Collected data:
◇ ◇ ◇ ◇ ◇
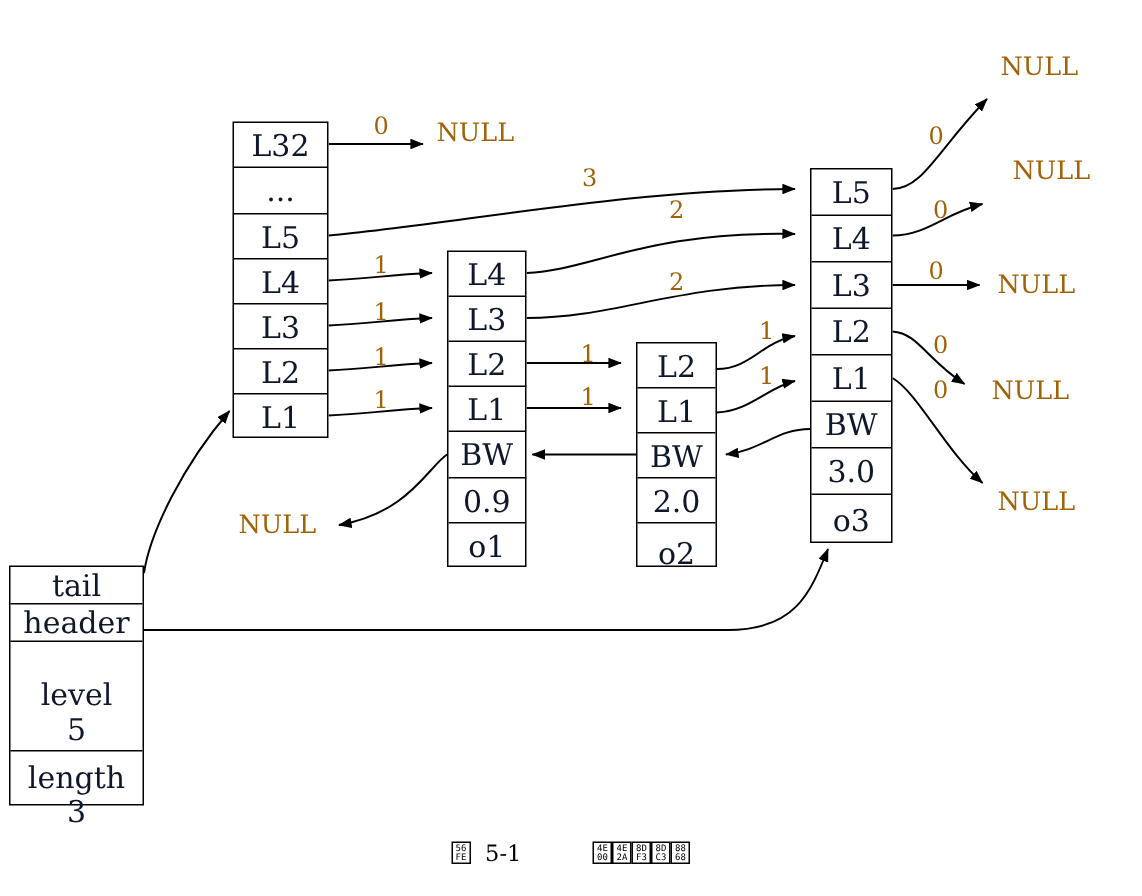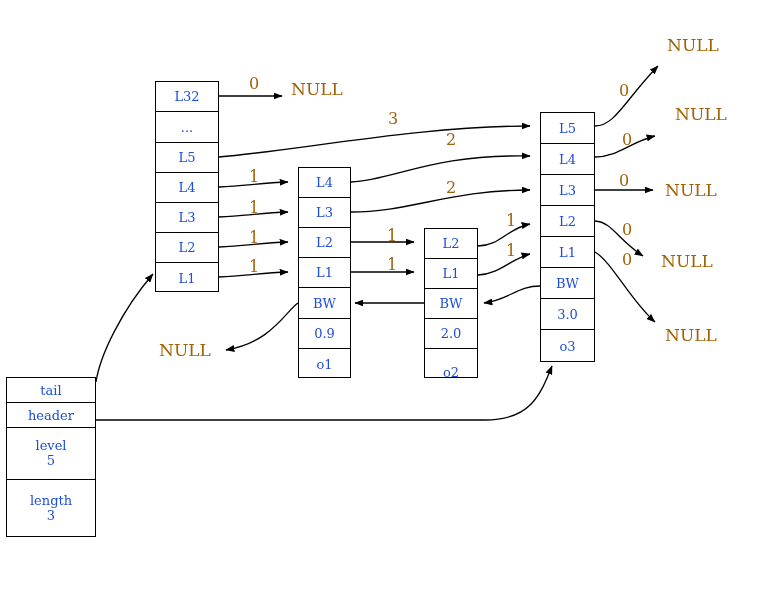--- a/index.html
+++ b/index.html
@@ -35,8 +35,8 @@
     display: flex;
     align-items: center;
     justify-content: center;
-    font-size: 13px;
-    color: #1d4ed8;
+    font-size: 20px;
+    color: #0f172a;
     line-height: 1;
     white-space: pre;
     text-align: center;

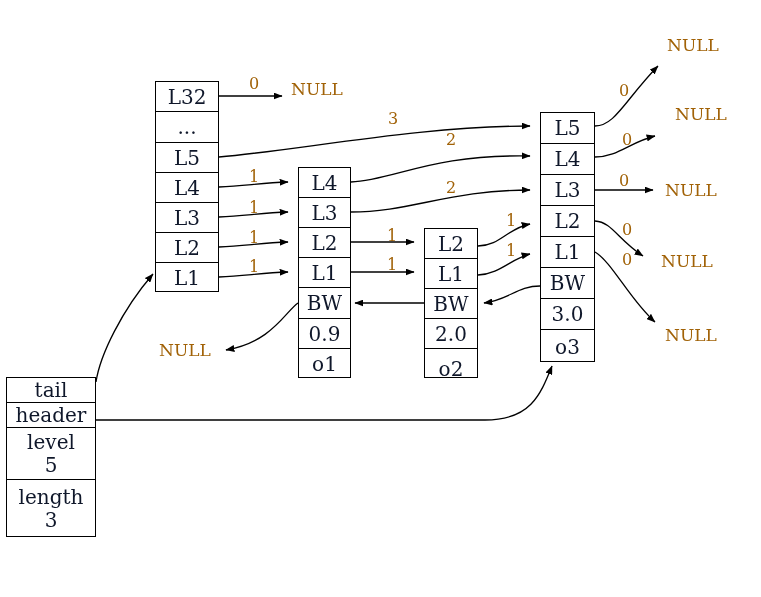--- a/index.html
+++ b/index.html
@@ -152,7 +152,7 @@
     <div class="cell" style="height:25px;">
       <span>header</span>
     </div>
-    <div class="cell two-line" style="height:52px;">
+    <div class="cell two-line" style="height:52px;margin-top:21px;">
       <span>level</span>
       <span>5</span>
     </div>

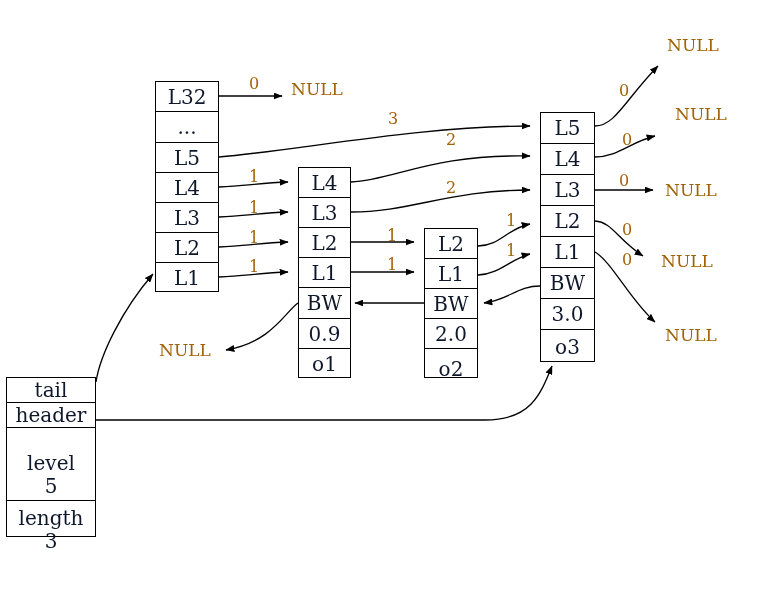--- a/index.html
+++ b/index.html
@@ -284,6 +284,12 @@
   <div class="float-label span-lbl" style="left:622px; top:222px;">0</div>
   <div class="float-label span-lbl" style="left:622px; top:252px;">0</div>
 
+  <div class="caption">
+    <span class="tofu"><i>56</i><i>FE</i></span>
+    <span>&nbsp;5-1</span>
+    <span class="cap-gap"></span>
+    <span class="tofu"><i>4E</i><i>00</i></span><span class="tofu"><i>4E</i><i>2A</i></span><span class="tofu"><i>8D</i><i>F3</i></span><span class="tofu"><i>8D</i><i>C3</i></span><span class="tofu"><i>88</i><i>68</i></span>
+  </div>
 
 </div>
◇ ◇ ◇ ◇ ◇
Restate the data above verbatim, skipping every image.

# Answer section
--- a/index.html
+++ b/index.html
@@ -35,8 +35,8 @@
     display: flex;
     align-items: center;
     justify-content: center;
-    font-size: 13px;
-    color: #1d4ed8;
+    font-size: 20px;
+    color: #0f172a;
     line-height: 1;
     white-space: pre;
     text-align: center;

--- a/index.html
+++ b/index.html
@@ -152,7 +152,7 @@
     <div class="cell" style="height:25px;">
       <span>header</span>
     </div>
-    <div class="cell two-line" style="height:52px;">
+    <div class="cell two-line" style="height:52px;margin-top:21px;">
       <span>level</span>
       <span>5</span>
     </div>

--- a/index.html
+++ b/index.html
@@ -284,6 +284,12 @@
   <div class="float-label span-lbl" style="left:622px; top:222px;">0</div>
   <div class="float-label span-lbl" style="left:622px; top:252px;">0</div>
 
+  <div class="caption">
+    <span class="tofu"><i>56</i><i>FE</i></span>
+    <span>&nbsp;5-1</span>
+    <span class="cap-gap"></span>
+    <span class="tofu"><i>4E</i><i>00</i></span><span class="tofu"><i>4E</i><i>2A</i></span><span class="tofu"><i>8D</i><i>F3</i></span><span class="tofu"><i>8D</i><i>C3</i></span><span class="tofu"><i>88</i><i>68</i></span>
+  </div>
 
 </div>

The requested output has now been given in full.